# How to complete this task
For the word "SnpeffAnnotator", return each line of the data in which it occurs.

# Records for processing
:::::
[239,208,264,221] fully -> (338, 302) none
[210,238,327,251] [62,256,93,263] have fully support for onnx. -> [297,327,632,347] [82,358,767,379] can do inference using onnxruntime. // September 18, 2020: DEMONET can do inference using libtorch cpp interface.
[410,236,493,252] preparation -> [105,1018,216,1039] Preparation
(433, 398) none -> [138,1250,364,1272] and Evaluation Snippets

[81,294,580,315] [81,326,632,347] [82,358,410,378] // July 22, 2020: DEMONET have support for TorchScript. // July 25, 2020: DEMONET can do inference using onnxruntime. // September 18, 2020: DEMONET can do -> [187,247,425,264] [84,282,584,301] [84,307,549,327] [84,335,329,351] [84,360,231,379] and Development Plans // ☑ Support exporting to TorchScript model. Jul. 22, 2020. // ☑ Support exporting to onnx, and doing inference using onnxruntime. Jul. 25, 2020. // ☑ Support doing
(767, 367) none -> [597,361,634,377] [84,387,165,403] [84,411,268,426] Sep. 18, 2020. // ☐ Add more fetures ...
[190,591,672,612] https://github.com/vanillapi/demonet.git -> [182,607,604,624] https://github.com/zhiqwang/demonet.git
:::::
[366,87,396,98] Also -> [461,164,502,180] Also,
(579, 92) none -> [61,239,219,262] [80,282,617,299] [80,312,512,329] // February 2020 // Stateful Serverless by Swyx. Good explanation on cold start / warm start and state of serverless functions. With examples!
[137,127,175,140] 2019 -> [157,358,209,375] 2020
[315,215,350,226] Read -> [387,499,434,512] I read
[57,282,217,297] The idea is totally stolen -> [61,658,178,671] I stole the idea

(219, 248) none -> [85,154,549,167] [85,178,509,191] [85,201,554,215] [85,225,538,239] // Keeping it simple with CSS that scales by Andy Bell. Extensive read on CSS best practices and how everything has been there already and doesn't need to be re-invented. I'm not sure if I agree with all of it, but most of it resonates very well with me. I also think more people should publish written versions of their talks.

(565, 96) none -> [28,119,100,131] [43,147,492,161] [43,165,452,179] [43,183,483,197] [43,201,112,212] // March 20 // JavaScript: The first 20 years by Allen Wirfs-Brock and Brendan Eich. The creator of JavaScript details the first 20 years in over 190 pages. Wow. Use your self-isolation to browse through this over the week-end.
:::::
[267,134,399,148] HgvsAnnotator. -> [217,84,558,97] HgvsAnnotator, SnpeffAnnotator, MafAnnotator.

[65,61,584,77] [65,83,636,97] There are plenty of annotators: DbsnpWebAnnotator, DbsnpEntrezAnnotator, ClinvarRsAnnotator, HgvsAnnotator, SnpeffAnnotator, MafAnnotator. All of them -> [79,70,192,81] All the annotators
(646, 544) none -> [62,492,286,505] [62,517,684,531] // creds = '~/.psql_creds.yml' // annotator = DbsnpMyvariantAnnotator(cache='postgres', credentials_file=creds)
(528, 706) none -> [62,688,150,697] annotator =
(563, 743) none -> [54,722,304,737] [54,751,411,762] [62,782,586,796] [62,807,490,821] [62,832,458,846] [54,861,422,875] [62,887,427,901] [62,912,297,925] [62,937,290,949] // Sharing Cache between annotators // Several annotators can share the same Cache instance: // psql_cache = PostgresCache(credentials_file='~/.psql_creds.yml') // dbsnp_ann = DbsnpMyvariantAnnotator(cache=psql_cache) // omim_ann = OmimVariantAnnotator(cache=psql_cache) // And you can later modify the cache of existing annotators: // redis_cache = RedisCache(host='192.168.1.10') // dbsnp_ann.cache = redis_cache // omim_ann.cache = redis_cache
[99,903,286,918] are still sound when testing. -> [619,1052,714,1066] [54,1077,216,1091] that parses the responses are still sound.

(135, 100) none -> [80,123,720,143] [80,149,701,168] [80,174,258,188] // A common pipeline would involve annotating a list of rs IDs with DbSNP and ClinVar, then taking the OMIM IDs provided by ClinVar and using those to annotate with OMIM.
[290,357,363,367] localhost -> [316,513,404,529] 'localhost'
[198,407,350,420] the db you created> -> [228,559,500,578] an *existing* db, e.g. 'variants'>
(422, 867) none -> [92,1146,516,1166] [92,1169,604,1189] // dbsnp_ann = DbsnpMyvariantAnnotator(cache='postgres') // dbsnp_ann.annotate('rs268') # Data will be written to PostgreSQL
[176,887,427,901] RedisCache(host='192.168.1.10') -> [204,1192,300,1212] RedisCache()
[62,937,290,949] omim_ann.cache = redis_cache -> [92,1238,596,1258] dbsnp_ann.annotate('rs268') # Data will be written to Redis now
:::::
# Output for this task
[267,134,399,148] HgvsAnnotator. -> [217,84,558,97] HgvsAnnotator, SnpeffAnnotator, MafAnnotator.
[65,61,584,77] [65,83,636,97] There are plenty of annotators: DbsnpWebAnnotator, DbsnpEntrezAnnotator, ClinvarRsAnnotator, HgvsAnnotator, SnpeffAnnotator, MafAnnotator. All of them -> [79,70,192,81] All the annotators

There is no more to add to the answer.